Use below command to clear all the builds and objects.

make clear

API Usage

To encode your string into UTF-8 format, add the library and header files into your project and then you must include utf8.h header in your source code. It contains minimal number of C functions which let us encode the string data.

#include <utf8.h>
...

Type definitions

utf_method

The below enum are some methods which are used to identify the encoding or decoing operation.

enum __utf_method {
    UNKNOWN,                            // Unknown method
    ENC_UTF_8,                          // Encoded to UTF-8 text
    DEC_UTF_8                           // Decoded from UTF-8 text
};

typedef enum __utf_method utf_method;   // Type definition of __utf_method

utf_t

The C structure utf_t is used as the return type of the function utf8_encode and utf8_decode function.

struct __utf_t {
    wchar_t *w_str;                     // Holds the actual encoded or decoded text
    size_t w_size;                      // Can be used to get the lenght of the property w_str
    utf_method (*method)();             // Can be used to check if the property w_str is UTF-8 encoded or decoded string.
};

typedef struct __utf_t utf_t;           // Type definition for __utf_t

Functions

utf8_encode

C function utf8_encode can be used to encode a text into UTF-8 format. The function signature is as below.
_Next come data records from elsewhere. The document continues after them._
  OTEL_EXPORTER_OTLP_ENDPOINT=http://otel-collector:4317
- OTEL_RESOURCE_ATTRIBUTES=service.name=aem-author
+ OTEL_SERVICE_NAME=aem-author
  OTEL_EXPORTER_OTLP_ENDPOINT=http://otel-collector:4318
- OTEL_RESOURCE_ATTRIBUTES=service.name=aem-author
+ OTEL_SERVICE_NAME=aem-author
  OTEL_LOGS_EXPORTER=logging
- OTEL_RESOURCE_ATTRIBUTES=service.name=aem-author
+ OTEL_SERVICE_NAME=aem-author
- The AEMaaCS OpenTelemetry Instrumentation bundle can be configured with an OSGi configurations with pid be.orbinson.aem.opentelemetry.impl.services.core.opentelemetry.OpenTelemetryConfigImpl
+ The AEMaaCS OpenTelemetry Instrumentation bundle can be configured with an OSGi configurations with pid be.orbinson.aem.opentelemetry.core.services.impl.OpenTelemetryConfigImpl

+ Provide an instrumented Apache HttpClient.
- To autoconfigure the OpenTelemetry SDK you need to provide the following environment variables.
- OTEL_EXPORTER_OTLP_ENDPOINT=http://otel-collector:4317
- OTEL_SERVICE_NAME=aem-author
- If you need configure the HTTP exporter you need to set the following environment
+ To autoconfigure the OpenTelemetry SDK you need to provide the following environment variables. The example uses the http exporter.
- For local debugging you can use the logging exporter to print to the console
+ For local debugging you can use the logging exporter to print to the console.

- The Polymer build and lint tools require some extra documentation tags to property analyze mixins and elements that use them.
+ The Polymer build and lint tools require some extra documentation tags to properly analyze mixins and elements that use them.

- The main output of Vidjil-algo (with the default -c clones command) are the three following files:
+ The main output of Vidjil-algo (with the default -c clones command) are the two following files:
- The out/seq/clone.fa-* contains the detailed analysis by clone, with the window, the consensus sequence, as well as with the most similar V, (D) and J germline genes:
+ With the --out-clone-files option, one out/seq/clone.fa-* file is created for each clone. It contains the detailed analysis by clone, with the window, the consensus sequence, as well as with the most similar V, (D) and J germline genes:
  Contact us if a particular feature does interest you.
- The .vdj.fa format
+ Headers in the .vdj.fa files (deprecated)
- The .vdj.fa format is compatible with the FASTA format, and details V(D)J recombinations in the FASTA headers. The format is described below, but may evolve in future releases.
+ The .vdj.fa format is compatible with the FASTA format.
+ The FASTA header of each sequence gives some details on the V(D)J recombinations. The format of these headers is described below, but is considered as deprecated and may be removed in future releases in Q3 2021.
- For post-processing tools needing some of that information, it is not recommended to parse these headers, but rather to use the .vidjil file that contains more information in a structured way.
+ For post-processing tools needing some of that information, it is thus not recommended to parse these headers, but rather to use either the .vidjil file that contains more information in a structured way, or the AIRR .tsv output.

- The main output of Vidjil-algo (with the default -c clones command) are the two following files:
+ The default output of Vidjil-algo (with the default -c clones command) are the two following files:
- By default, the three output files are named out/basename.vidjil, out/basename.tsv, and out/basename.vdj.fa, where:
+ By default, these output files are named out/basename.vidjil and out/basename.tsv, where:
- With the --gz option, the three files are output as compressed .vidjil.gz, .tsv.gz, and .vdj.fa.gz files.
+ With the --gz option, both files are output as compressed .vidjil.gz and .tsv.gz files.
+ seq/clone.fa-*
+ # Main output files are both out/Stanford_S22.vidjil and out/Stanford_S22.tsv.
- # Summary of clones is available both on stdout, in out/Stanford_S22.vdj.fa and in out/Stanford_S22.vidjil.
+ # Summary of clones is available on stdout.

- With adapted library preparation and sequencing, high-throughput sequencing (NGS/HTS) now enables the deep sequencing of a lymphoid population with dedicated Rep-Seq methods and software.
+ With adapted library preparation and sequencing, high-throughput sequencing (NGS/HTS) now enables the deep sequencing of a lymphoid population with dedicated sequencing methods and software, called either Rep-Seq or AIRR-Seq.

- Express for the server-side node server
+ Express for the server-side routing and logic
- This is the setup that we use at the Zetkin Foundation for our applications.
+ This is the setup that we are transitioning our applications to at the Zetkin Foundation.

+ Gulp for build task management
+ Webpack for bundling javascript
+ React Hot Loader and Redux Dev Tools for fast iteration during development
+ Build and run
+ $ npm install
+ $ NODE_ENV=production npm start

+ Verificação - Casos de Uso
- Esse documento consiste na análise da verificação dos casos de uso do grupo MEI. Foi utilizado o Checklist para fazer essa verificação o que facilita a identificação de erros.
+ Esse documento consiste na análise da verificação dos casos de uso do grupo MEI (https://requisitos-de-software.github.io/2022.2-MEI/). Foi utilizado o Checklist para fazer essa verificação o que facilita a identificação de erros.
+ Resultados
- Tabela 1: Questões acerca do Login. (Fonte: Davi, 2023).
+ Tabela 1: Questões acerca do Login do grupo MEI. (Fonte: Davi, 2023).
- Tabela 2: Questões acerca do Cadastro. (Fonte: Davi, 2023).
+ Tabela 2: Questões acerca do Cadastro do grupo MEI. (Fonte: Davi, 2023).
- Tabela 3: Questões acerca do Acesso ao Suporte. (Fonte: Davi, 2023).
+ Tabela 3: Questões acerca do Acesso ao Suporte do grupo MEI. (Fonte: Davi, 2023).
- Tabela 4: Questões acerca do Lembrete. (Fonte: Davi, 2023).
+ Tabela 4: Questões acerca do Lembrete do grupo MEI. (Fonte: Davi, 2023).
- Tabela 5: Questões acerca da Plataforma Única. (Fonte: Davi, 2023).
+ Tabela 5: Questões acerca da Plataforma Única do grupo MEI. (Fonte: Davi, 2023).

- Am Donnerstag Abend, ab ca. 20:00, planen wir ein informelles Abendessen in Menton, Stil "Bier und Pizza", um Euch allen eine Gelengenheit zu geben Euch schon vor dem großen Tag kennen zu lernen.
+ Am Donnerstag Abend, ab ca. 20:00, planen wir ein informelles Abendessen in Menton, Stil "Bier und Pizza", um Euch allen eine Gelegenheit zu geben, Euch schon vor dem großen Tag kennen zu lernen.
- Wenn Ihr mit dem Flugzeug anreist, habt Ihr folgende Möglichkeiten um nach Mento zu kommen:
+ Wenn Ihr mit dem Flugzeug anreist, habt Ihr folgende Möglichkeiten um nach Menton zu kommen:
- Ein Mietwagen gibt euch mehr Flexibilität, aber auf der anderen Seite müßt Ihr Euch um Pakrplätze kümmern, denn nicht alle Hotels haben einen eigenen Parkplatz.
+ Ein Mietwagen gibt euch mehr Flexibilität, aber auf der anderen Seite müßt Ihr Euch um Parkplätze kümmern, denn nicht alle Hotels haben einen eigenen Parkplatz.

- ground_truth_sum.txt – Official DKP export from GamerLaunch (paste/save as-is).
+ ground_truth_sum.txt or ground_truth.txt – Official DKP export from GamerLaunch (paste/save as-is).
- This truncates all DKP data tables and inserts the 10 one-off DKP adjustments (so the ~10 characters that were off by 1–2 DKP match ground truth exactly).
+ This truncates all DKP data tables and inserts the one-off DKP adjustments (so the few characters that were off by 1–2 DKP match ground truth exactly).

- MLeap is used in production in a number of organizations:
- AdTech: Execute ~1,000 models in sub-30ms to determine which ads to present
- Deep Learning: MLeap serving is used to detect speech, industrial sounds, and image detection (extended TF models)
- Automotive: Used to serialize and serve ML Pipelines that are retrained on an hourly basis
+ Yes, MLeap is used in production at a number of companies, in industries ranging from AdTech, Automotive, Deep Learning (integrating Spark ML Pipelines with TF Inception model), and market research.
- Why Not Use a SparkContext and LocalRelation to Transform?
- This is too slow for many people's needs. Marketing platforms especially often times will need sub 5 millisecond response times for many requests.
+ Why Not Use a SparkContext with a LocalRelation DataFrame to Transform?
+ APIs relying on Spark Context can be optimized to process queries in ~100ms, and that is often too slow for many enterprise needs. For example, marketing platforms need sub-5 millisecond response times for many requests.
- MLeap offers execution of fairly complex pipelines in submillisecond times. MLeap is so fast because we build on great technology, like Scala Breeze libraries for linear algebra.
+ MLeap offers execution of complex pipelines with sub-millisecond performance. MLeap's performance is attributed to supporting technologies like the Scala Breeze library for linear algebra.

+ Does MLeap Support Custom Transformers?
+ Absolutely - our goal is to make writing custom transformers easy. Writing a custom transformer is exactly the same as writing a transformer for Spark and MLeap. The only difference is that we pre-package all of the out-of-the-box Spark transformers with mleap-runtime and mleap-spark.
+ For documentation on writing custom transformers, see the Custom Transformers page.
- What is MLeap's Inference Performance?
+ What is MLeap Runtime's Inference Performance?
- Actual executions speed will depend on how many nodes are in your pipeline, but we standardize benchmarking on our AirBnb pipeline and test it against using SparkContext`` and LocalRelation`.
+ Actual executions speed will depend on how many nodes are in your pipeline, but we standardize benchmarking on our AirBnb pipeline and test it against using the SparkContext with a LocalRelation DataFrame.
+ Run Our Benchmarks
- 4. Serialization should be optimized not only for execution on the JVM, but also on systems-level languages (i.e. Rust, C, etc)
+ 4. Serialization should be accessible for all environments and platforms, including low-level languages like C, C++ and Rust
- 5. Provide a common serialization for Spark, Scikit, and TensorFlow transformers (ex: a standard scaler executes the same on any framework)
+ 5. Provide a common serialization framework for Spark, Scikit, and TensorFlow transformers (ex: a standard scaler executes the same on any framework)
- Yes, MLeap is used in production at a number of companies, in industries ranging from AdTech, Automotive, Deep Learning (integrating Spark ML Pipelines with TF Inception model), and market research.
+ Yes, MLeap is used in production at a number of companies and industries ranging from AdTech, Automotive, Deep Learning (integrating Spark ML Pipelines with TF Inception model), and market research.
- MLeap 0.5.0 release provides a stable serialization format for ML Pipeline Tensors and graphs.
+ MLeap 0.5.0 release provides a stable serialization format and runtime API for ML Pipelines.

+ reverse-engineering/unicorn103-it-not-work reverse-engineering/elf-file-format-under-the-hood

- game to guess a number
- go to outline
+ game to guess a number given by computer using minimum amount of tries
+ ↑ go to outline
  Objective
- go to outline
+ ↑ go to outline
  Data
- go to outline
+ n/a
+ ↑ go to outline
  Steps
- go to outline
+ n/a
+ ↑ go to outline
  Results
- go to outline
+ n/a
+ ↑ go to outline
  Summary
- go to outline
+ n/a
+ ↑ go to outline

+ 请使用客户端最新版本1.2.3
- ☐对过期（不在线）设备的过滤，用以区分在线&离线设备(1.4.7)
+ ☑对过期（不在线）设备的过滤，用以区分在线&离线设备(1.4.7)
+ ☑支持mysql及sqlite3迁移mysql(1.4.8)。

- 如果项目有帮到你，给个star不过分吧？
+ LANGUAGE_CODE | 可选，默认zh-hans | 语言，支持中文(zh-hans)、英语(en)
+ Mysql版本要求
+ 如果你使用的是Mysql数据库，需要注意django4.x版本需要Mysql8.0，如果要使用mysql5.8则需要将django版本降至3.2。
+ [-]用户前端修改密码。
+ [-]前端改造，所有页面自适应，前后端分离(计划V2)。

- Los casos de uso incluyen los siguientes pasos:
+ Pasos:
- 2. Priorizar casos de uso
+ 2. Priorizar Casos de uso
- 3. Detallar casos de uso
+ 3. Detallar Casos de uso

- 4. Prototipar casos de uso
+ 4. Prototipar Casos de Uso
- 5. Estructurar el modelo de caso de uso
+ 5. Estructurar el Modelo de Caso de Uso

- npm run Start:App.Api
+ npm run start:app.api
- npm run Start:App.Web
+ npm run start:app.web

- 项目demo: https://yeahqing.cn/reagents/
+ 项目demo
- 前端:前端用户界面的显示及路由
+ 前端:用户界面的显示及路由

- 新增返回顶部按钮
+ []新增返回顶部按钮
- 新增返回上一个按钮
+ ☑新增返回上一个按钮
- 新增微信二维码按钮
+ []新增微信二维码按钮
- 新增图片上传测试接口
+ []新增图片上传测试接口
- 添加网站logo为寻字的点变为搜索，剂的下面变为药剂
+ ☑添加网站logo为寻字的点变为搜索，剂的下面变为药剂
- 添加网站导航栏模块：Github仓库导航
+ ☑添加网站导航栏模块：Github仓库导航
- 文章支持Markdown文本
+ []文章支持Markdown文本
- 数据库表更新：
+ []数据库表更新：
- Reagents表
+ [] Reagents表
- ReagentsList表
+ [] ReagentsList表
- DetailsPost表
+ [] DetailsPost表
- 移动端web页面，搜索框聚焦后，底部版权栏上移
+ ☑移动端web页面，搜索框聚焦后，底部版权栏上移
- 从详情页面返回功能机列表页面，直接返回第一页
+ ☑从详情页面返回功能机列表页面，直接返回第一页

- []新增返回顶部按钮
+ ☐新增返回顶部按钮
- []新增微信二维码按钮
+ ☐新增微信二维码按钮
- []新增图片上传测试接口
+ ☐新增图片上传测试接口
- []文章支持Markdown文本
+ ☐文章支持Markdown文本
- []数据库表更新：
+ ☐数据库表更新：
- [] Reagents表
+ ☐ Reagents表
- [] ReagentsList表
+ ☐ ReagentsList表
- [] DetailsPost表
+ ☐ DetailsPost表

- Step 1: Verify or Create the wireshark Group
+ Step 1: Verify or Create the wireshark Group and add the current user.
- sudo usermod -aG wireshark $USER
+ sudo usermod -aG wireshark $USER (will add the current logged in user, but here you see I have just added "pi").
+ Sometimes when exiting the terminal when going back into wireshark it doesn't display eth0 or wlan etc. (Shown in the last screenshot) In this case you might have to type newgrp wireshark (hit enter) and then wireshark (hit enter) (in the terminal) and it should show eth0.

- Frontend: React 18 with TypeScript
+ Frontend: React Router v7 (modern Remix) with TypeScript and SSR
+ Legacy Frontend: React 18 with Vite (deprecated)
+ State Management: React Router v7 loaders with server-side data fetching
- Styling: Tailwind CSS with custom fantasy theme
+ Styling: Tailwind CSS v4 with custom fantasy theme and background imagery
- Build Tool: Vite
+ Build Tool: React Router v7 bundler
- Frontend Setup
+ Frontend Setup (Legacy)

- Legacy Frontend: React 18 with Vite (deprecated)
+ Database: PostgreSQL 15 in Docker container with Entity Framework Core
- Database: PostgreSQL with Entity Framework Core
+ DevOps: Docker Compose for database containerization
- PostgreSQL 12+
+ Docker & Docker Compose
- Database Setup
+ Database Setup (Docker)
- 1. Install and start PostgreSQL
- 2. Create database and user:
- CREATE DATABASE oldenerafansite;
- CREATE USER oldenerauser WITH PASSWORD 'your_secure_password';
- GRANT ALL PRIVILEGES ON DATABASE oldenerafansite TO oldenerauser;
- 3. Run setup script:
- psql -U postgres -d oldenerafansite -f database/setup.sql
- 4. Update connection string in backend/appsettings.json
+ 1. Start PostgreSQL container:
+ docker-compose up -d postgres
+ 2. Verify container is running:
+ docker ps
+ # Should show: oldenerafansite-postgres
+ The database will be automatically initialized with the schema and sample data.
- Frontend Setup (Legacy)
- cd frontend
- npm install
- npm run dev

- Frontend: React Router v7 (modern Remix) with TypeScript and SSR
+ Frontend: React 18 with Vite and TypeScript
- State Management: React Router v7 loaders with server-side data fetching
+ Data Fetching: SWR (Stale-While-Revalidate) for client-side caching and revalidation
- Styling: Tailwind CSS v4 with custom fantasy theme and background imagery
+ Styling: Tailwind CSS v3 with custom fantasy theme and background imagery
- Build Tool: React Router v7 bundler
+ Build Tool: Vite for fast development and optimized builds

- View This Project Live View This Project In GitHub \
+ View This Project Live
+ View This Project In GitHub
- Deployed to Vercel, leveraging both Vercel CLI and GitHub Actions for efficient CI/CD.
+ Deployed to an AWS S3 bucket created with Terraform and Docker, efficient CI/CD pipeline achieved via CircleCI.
extern utf_t* utf8_encode(const wchar_t*, size_t);

It takes two arguments, the first argument is the pointer of wchar_t and the second argument is the size of the input string, but if we keep it as 0, then the function will recalculate the size of the input string.

utf8_decode

C function utf8_decode can be used to decode an encoded text into UTF-8 format. The function signature is as below.

extern utf_t* utf8_decode(const wchar_t*, size_t);

It also takes two arguments, the first argument is the pointer of wchar_t which indeed an encoded text, and the second argument is the size of the encoded string, but if we keep it as 0, then the function will recalculate the size of the encoded string.

copy_as_ustring

This C function is used to convert a pointer of wchar_t to the pointer of unsigned char.

extern int copy_as_ustring(const wchar_t*, unsigned char*, size_t);

copy_as_wstring

This C function does a opposite job that the C function copy_as_u_string.

extern int copy_as_wstring(const unsigned char*, wchar_t*, size_t);

P.S: For both of the above functions, always add +1 to the length of the input string and pass it as a third argument.

stringify_utf_method

This function stringify the encoding or decoding method.

extern const char* stringify_utf_method(utf_method);

As of now, the methods can be one of the below.

  • "UNKNOW"
  • "ENC_UTF_8"
  • "DEC_UTF_8"

utf_free

This C function free the allocated memory of a valid pointer of utf_t. Signature is given below.

extern void utf_free(utf_t*);

Macros

ucslen

This C macro takes a valid pointer of unsigned char to calculate it's length.

#define ucslen(__ucs) strlen((const char*) __ucs)

License

This C library comes with MIT License.

Development

Some major and minor changes will be applied in the future versions, however this library can be used safely.